- _Task instructions_: From the material below, reproduce exactly the stretch of lines that begins with the line holding "Liberation Mono, monospace" and ends with the line holding "tbody tr.grp td.area", skipping the pictures.

++++ Data excerpts

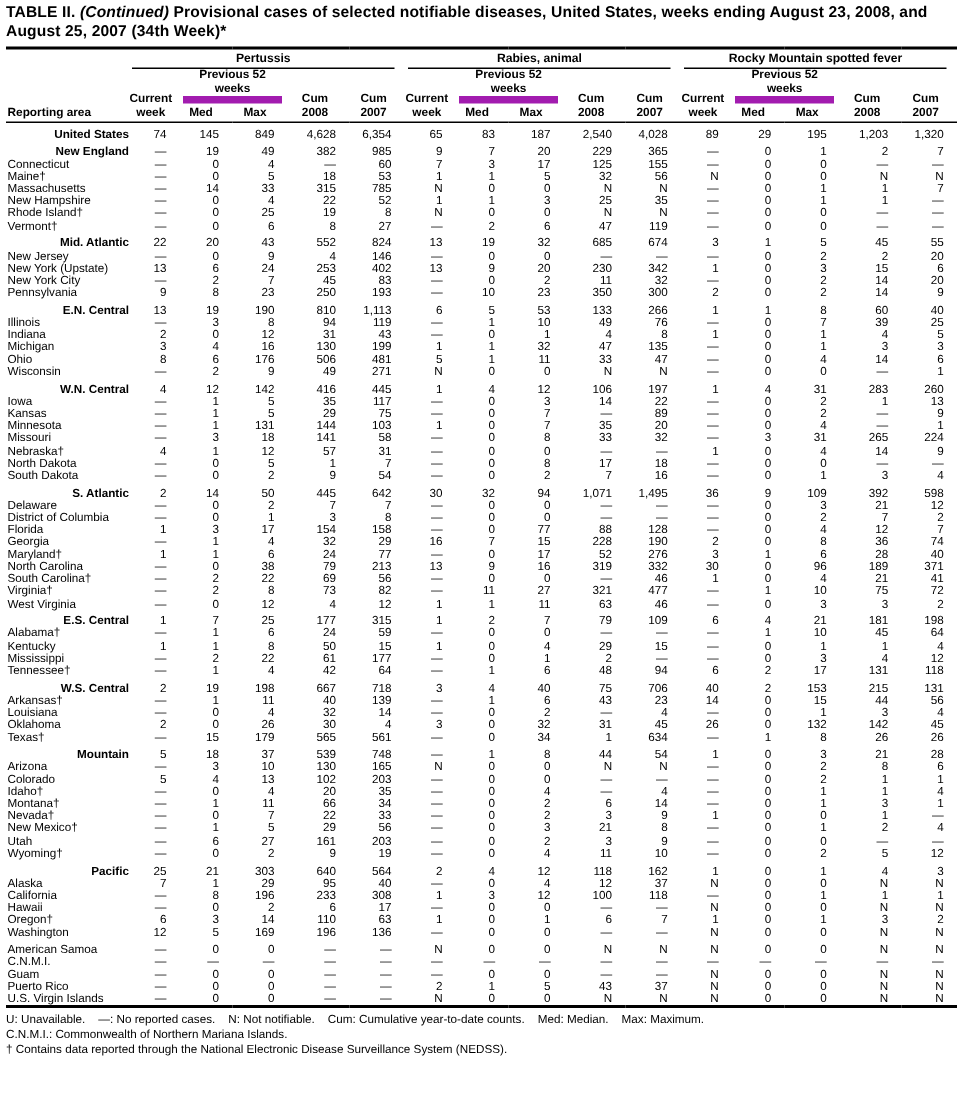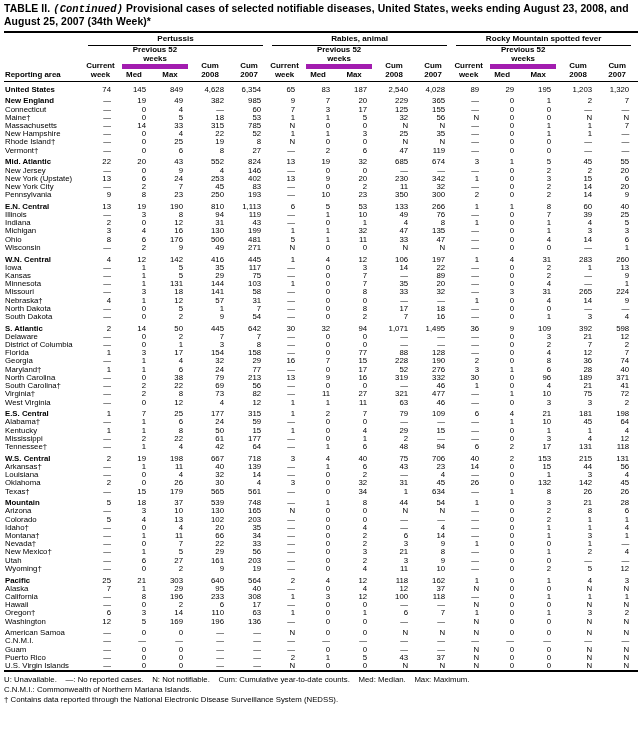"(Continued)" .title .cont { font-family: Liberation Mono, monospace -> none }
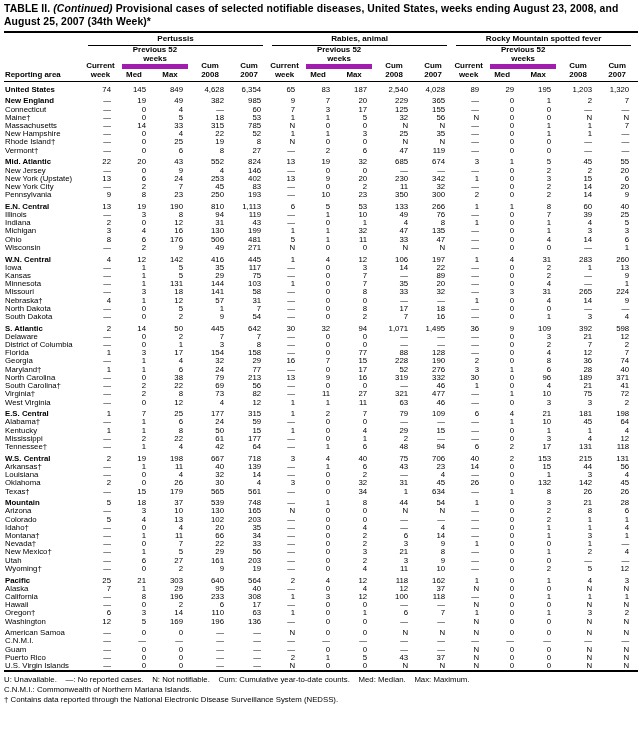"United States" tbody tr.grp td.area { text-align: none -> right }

++++++++
++++ Data excerpts

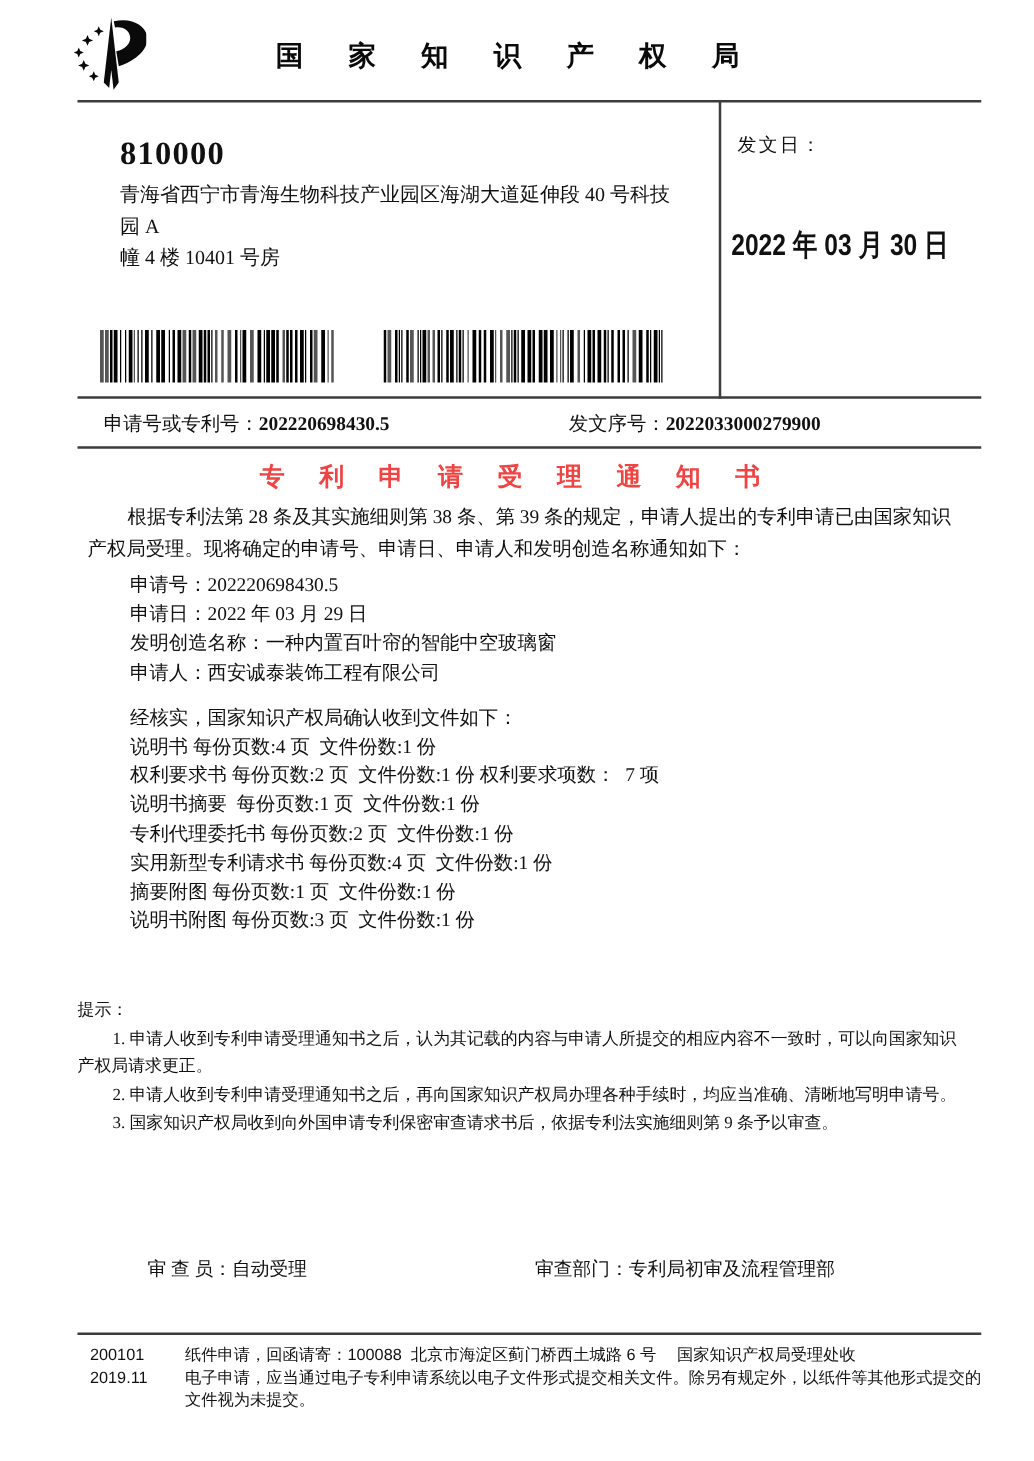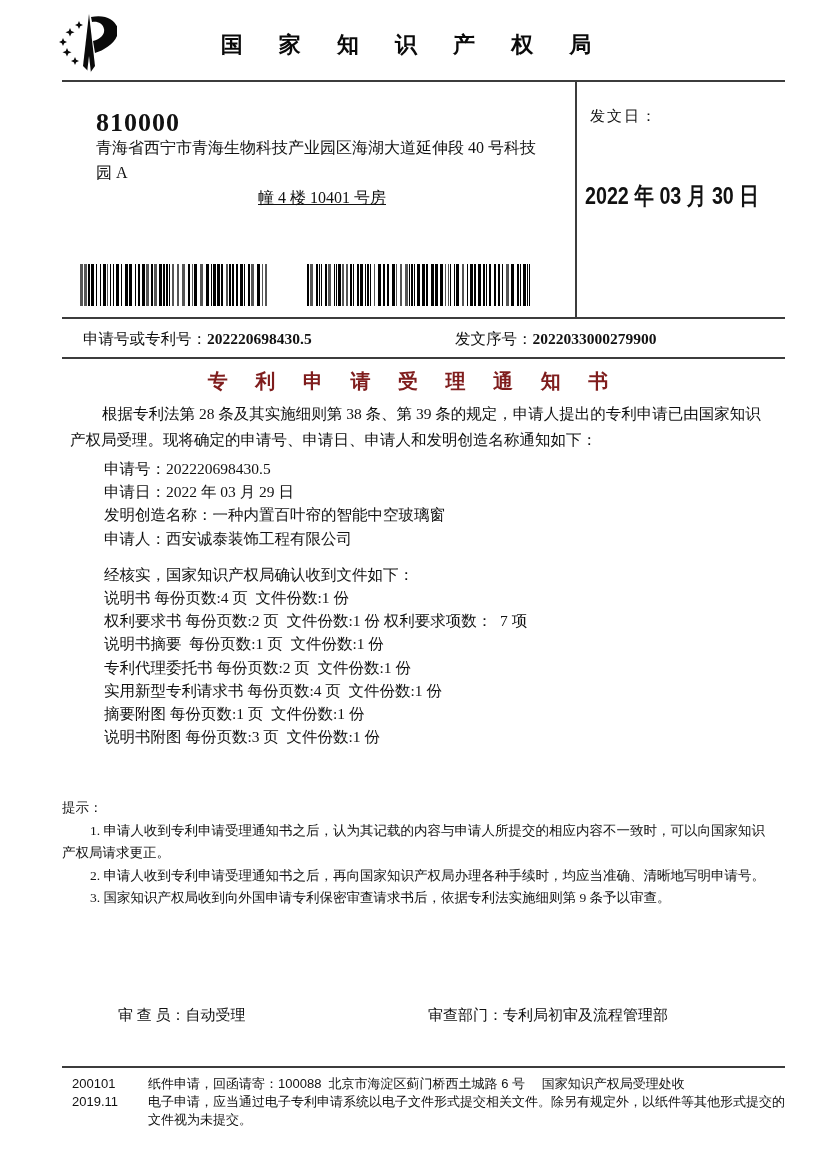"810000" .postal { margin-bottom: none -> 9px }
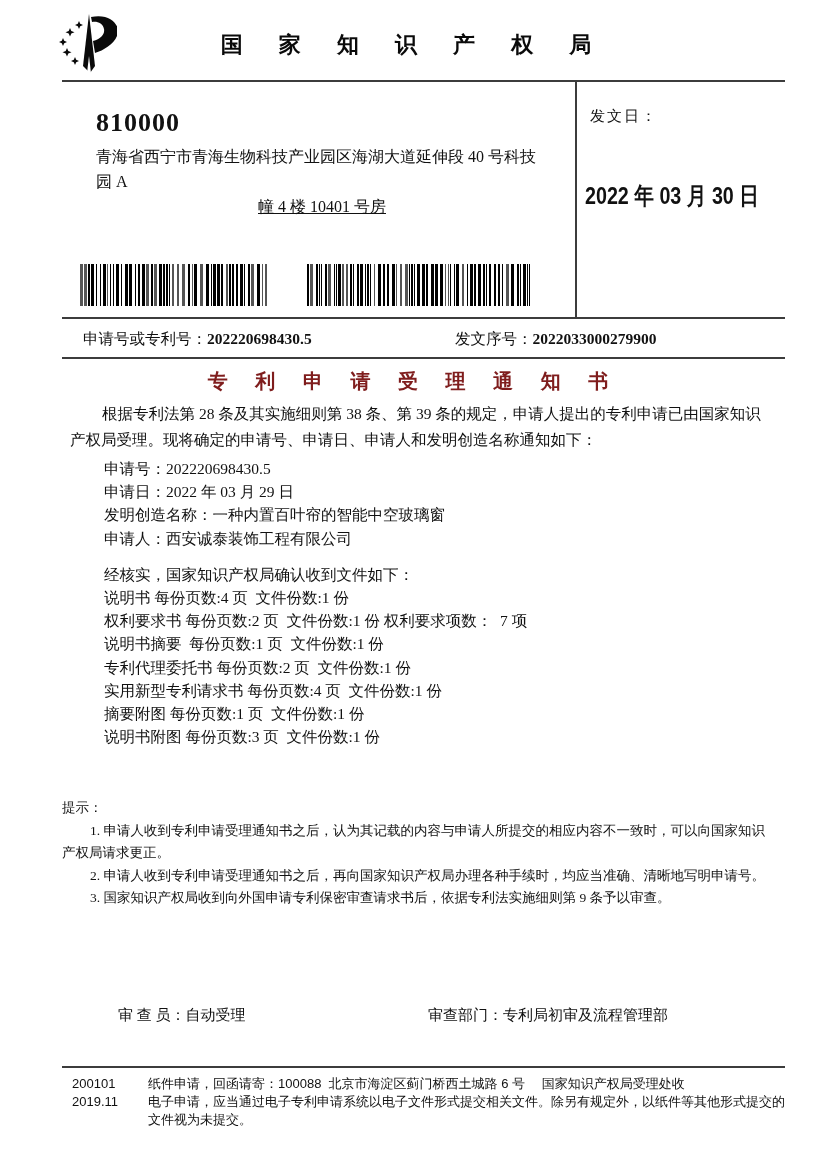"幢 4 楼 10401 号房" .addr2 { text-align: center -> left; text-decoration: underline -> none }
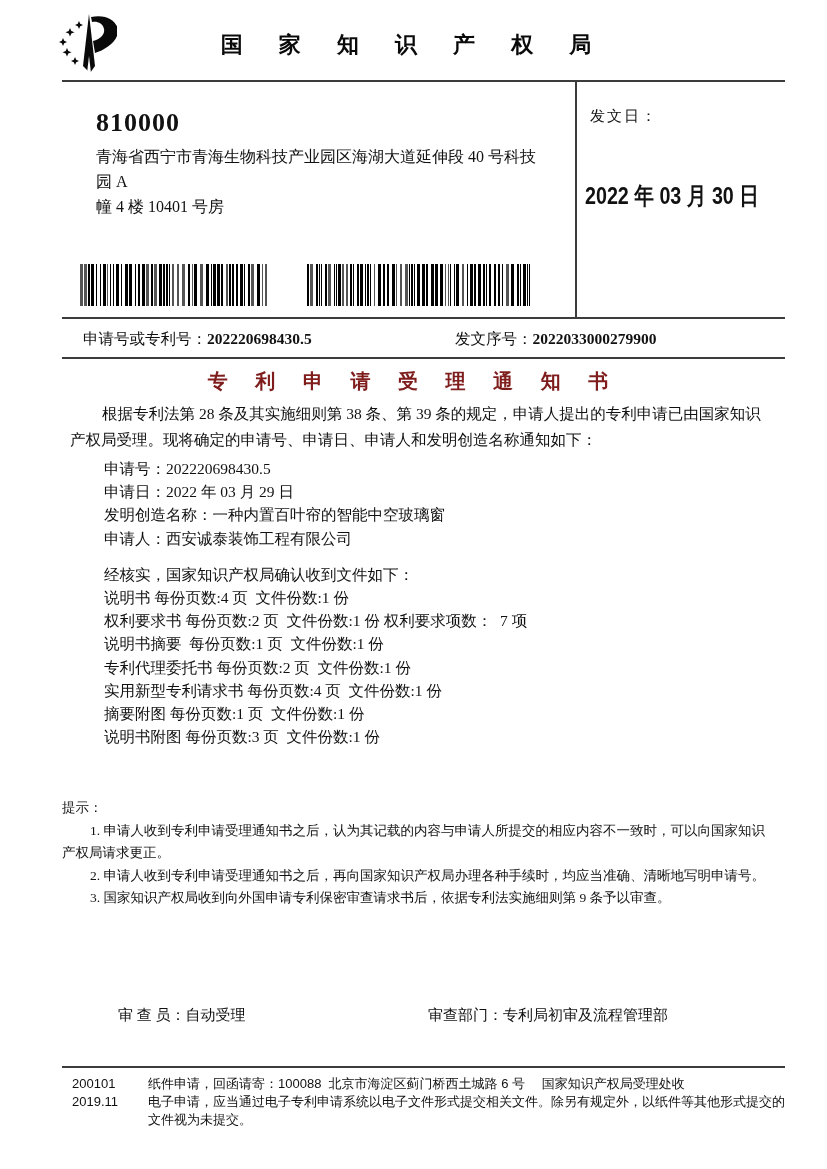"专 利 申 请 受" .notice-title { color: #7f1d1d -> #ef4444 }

++++++++

- _Reply to the task_:
"(Continued)" .title .cont { font-family: Liberation Mono, monospace -> none }
"United States" tbody tr.grp td.area { text-align: none -> right }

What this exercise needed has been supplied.